Expensive to trust the economists

Leksand extended the winning streak beat AIK

It has not been easy to be a forecaster in the last three, four years. The pandemic was followed by an unexpectedly rapid economic recovery. And then the Ukrainian war came and turned everything upside down.

But still, even a couple of months after the outbreak of war in February 2022, the collective body of economists predicted significantly lower inflation and nowhere near as high interest rates as is now the case.

Of course, inflation was on the rise, but it would blow over fairly quickly, something that was repeated month after month. Thus, the interest rate would not be so high.

“We overestimated how quickly this would go over,” says Ylva Hedén-Westerdahl, head of forecasting at the Norwegian Economic Institute.

Different bids on housing prices

The Russian influence on the world’s economy was judged by many to be relatively small overall, despite the great dependence on the Russian raw material resources. This is how the Economic Institute wrote on March 30, 2022, among other things:

“The effects of the war in Ukraine on Swedish GDP are judged to be comparatively small after all.”

About developments in the housing market, Swedbank wrote on April 4, 2022:

“The housing market is moving towards more uncertain times. We believe that the price rise in the housing market is now slowing down and that the price increase will level off in the second half of this year and we expect roughly unchanged prices next year”.

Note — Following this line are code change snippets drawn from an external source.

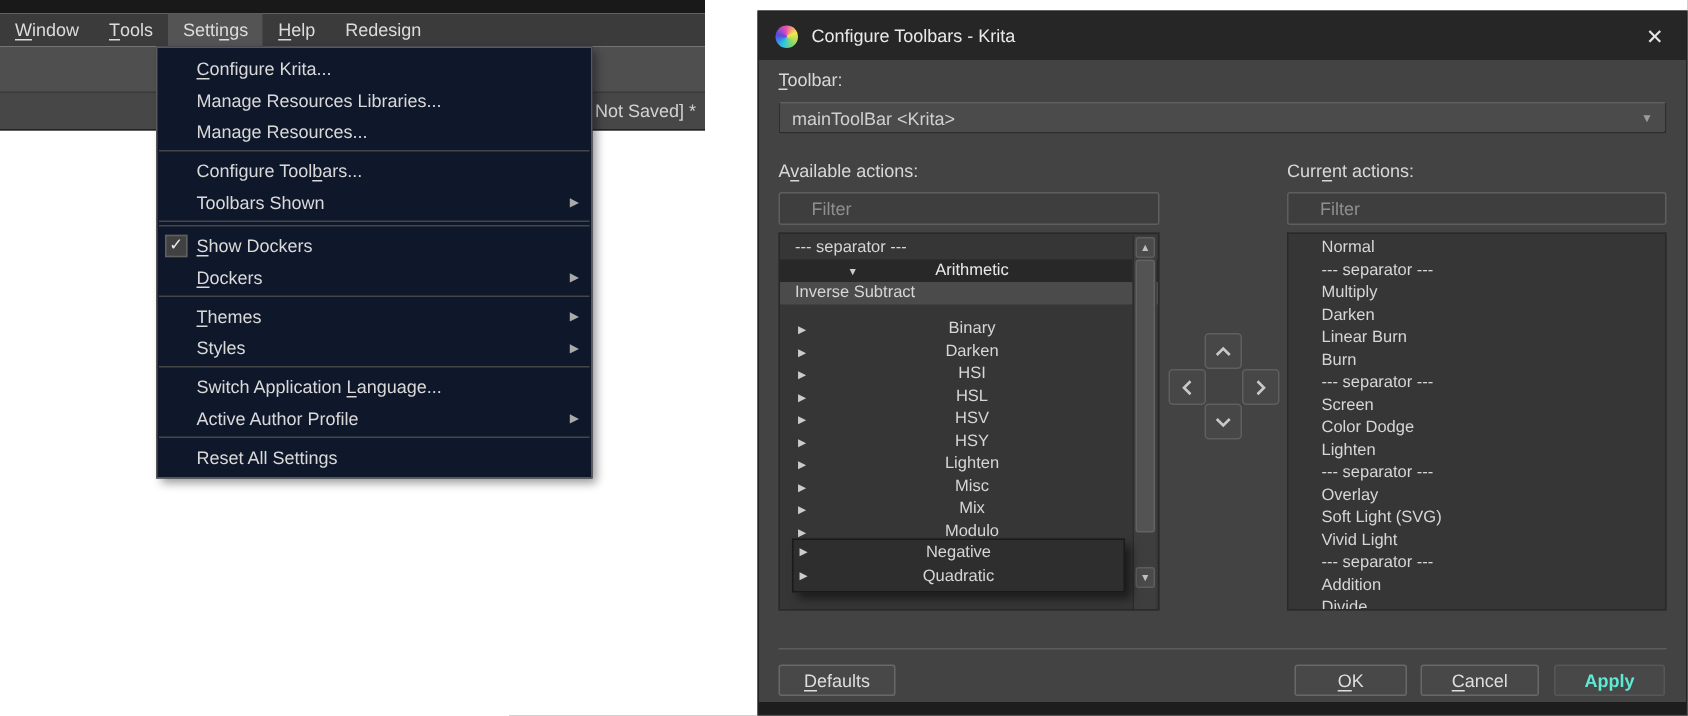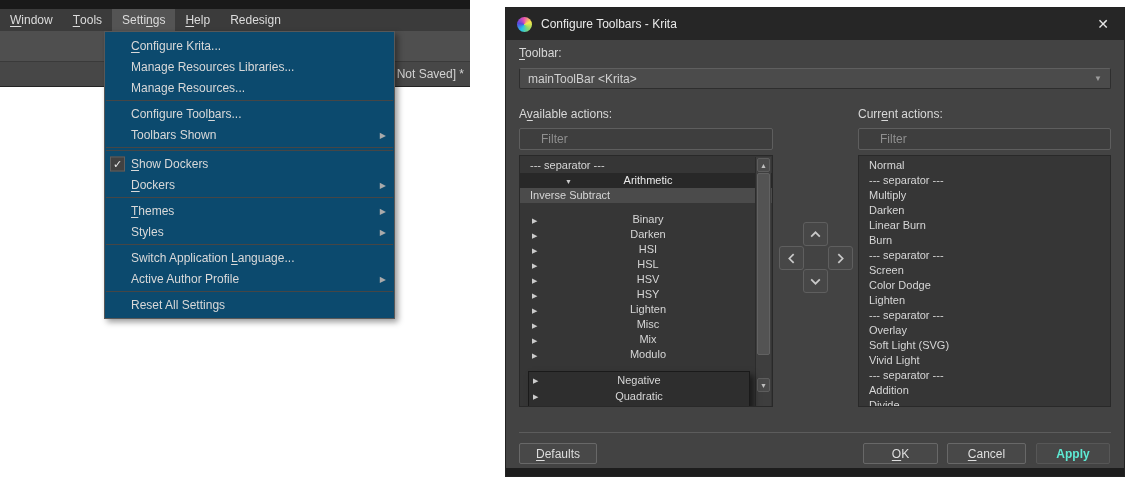--- a/index.html
+++ b/index.html
@@ -13,21 +13,21 @@
   .kw-menubar { height:22px; background:#3b3b3b; display:flex; align-items:stretch;
     color:#dcdcdc; font-size:12px; }
   .mb-item { display:flex; align-items:center; padding:0 10px; cursor:default; }
   .mb-item.open { background:#545454; }
   .kw-toolbar { height:31px; background:#4f4f4f; border-bottom:1px solid #3a3a3a; }
   .kw-tabband { height:25px; background:#474747; border-bottom:1px solid #242424;
     display:flex; align-items:center; justify-content:flex-end; padding-right:6px;
     color:#d2d2d2; font-size:12px; }
 
   
-  .menu { position:absolute; left:104px; top:31px; width:291px; background:#0c4a6e;
+  .menu { position:absolute; left:104px; top:31px; width:291px; background:#0f172a;
     border:1px solid #585858; box-shadow:3px 3px 6px rgba(0,0,0,.40);
     padding:3px 0; color:#d9d9d9; font-size:12px; z-index:6; }
   .menu-item { position:relative; height:21px; display:flex; align-items:center;
     padding:0 10px 0 26px; white-space:nowrap; }
   .menu-item.hover { background:#3f3f3f; }
   .mi-arrow { position:absolute; right:8px; top:50%; transform:translateY(-50%);
     font-size:8px; color:#aaaaaa; }
   .mi-check { position:absolute; left:5px; top:50%; transform:translateY(-50%);
     width:15px; height:15px; background:#414141; border:1px solid #606060;
     color:#ececec; font-size:11px; line-height:13px; text-align:center; }
@@ -55,21 +55,21 @@
   .lrow { position:relative; height:15px; line-height:15px; font-size:11px;
     color:#d6d6d6; white-space:nowrap; padding-left:10px; }
   .lrow.first { margin-top:2px; }
   .lrow.cat { text-align:center; padding-left:0; width:256px; }
   .lrow.cat .tri { position:absolute; left:12px; top:1px; font-size:7px; color:#cccccc; }
   .lrow.cat.open .tri { left:45px; }
   .lrow.selcat { background:#282828; color:#eaeaea; }
   .lrow.hl { background:#4b4b4b; margin-bottom:9px; }
   .overlay { position:absolute; left:8px; top:203px; width:222px; height:36px;
     background:#2e2e2e; border:1px solid #1a1a1a;
-    box-shadow:4px 4px 6px rgba(0,0,0,.5); z-index:3;margin-top:12px; }
+    box-shadow:4px 4px 6px rgba(0,0,0,.5); z-index:3; }
   .overlay .lrow { height:16px; line-height:16px; }
   .overlay .lrow.cat { width:220px; }
   .overlay .lrow.cat .tri { left:4px; }
   .sb { position:absolute; top:1px; right:1px; width:16px; height:250px;
     background:#3e3e3e; border-left:1px solid #2c2c2c; }
   .sb-btn { position:absolute; left:1px; width:13px; height:14px; background:#4a4a4a;
     border:1px solid #5d5d5d; border-radius:2px; color:#bfbfbf; font-size:7px;
     display:flex; align-items:center; justify-content:center; }
   .sb-up { top:1px; }
   .sb-down { bottom:15px; }
@@ -214,21 +214,21 @@
     <svg width="13" height="13" viewBox="0 0 12 12">
         <polyline points="4,2 8,6 4,10" fill="none" stroke="#c9c9c9" stroke-width="1.6"></polyline>
       </svg>
   </div>
   <div class="xfer" style="left:297px; top:261px;">
     <svg width="13" height="13" viewBox="0 0 12 12">
         <polyline points="2,4 6,8 10,4" fill="none" stroke="#c9c9c9" stroke-width="1.6"></polyline>
       </svg>
   </div>
 
-  <div class="list" style="left:352px; width:253px;">
+  <div class="list" style="left:352px; width:253px;padding-left:12px;">
     <div class="lrow first">Normal</div>
     <div class="lrow">--- separator ---</div>
     <div class="lrow">Multiply</div>
     <div class="lrow">Darken</div>
     <div class="lrow">Linear Burn</div>
     <div class="lrow">Burn</div>
     <div class="lrow">--- separator ---</div>
     <div class="lrow">Screen</div>
     <div class="lrow">Color Dodge</div>
     <div class="lrow">Lighten</div>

Conclusion so far: Almost 20 percent down since the peak in spring 2022.

Reality ran away

The households that followed the advice/forecasts are probably regretting it now. A fixed mortgage, likewise a fixed electricity price agreement (even if the state now partly compensates for the expensive electricity) would have been a smarter choice than listening to economists and journalists who conveyed the messages. Buying a home was also not so smart, financially speaking.

On March 30, 2022, the state-owned Konjunkturinstitutet, which is usually considered to belong to the heaviest forecaster, released an assessment that, among other things, predicted that the Riksbank would raise the key interest rate to 0.8 percent at the end of 2023. February 10, 2022, i.e. a few weeks before the Russians launched a full-scale attack on Ukraine, the Riksbank predicted that the policy rate would remain at zero on average during 2023.

Now most forecasters, including the Riksbank itself, believe that it is rather on its way up to 3.50 percent until spring/summer (from today’s level of 3.0 percent).

The households that ignored the assessments that applied a year ago and instead tied the mortgage interest rate for five years to around 2.0 percent, a standard five-year interest rate in March 2022, have earned many thousands of Swedish kroner a month instead of moving to an interest rate that has now ticked up to nearly four percent.

Better than SMHI?

It was probably why the new Riksbank Governor Erik Thedéen recently equated his own interest rate assessments with SMHI’s weather forecasts. Ylva Hedén-Westerdahl picks up:

— You can hope for sun, but still take an umbrella with you.

The same applies to the forecasts for inflation and GDP. Last year, the Norwegian Economic Institute made an analysis of how much error all forecasters had on average during the period 2017–2021, in predicting the economy in the current and future years.

The average error for GDP was a full two percentage points for the next year. The inflation error averaged 0.8 percentage points. Foreign-based forecasting institutes such as the OECD and the European Commission had the fewest errors on GDP, according to the Norwegian Economic Institute’s review.

Had the corresponding analysis been carried out today, the errors would have been even greater. For the past year, not much has gone right.

Sure, a lot has gone wrong, most prognosticators admit, the surprising events of recent years have been almost impossible to predict.

— But what is the alternative, what else would one base their assessments on? says Ylva Hedén-Westerdahl.

— They must be taken with a pinch of salt.